What you will do:
There is one span to output from the data below: the lines starting at the line with "text: 2022 ->" and ending at the line with "color: #737373 ->". Output it exactly, ends included, nothing more.

Available data:
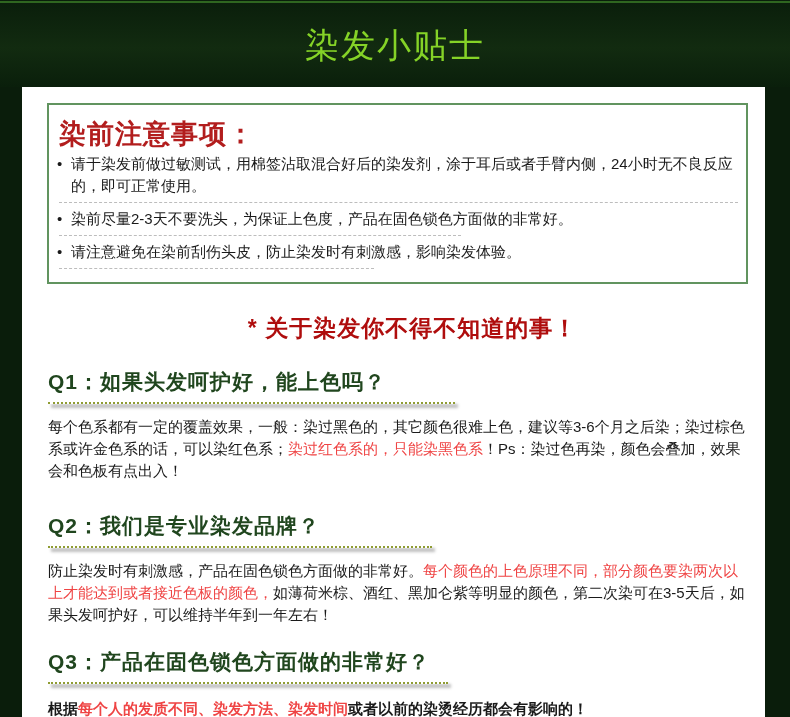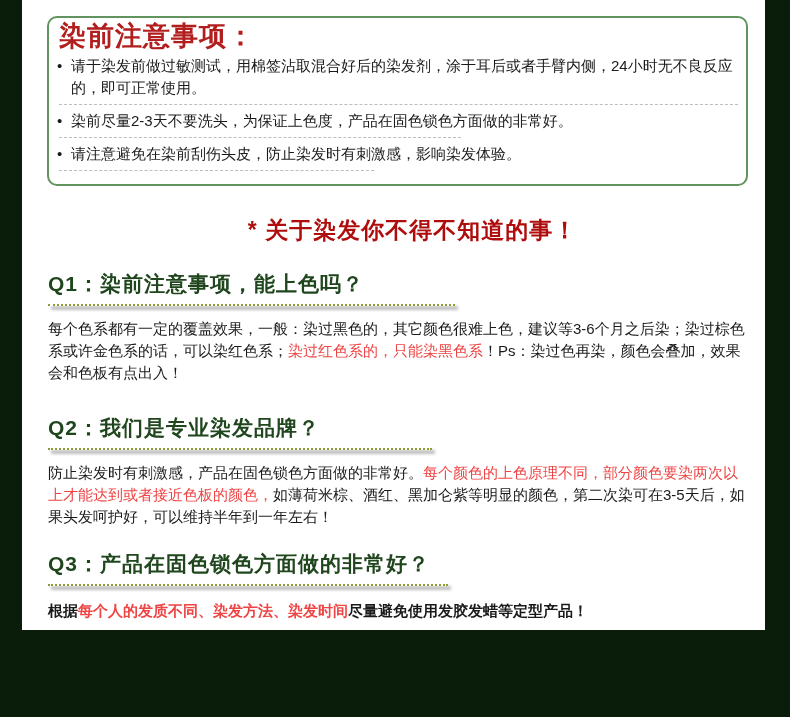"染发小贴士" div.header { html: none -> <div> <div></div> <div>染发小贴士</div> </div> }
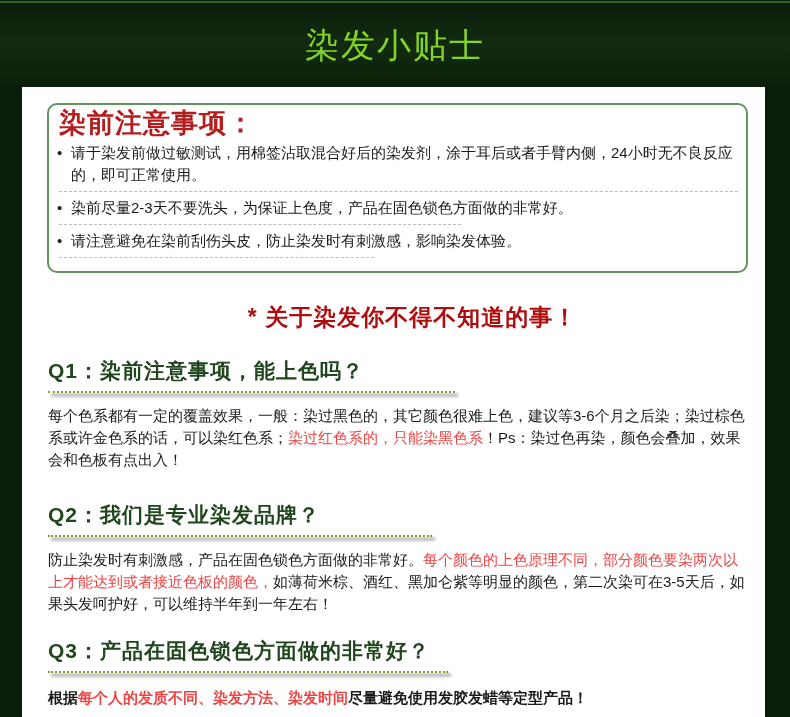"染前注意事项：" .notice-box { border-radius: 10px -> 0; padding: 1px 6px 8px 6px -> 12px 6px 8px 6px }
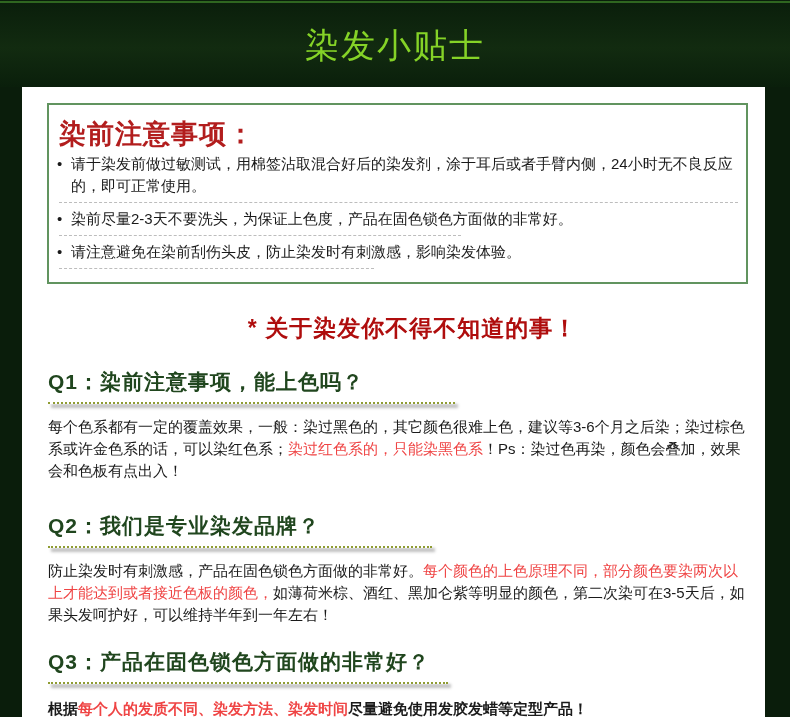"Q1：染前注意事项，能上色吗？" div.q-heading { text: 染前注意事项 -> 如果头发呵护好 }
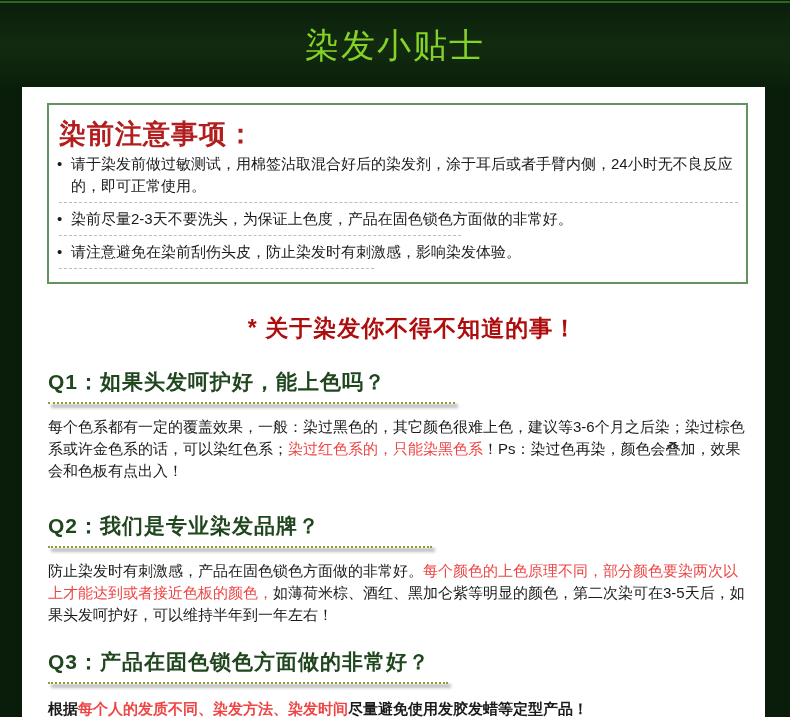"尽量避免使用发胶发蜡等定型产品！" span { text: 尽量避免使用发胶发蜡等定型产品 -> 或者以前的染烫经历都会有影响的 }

* * *

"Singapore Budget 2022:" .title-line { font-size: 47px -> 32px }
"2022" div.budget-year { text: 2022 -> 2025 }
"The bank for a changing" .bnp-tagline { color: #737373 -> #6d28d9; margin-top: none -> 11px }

--

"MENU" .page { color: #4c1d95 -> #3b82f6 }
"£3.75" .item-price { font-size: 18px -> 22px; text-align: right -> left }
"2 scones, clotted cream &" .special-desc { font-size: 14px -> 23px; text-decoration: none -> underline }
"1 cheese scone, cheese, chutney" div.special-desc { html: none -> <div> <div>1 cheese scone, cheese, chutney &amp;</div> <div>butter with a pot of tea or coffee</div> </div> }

Expected answer:
"2022" div.budget-year { text: 2022 -> 2025 }
"The bank for a changing" .bnp-tagline { color: #737373 -> #6d28d9; margin-top: none -> 11px }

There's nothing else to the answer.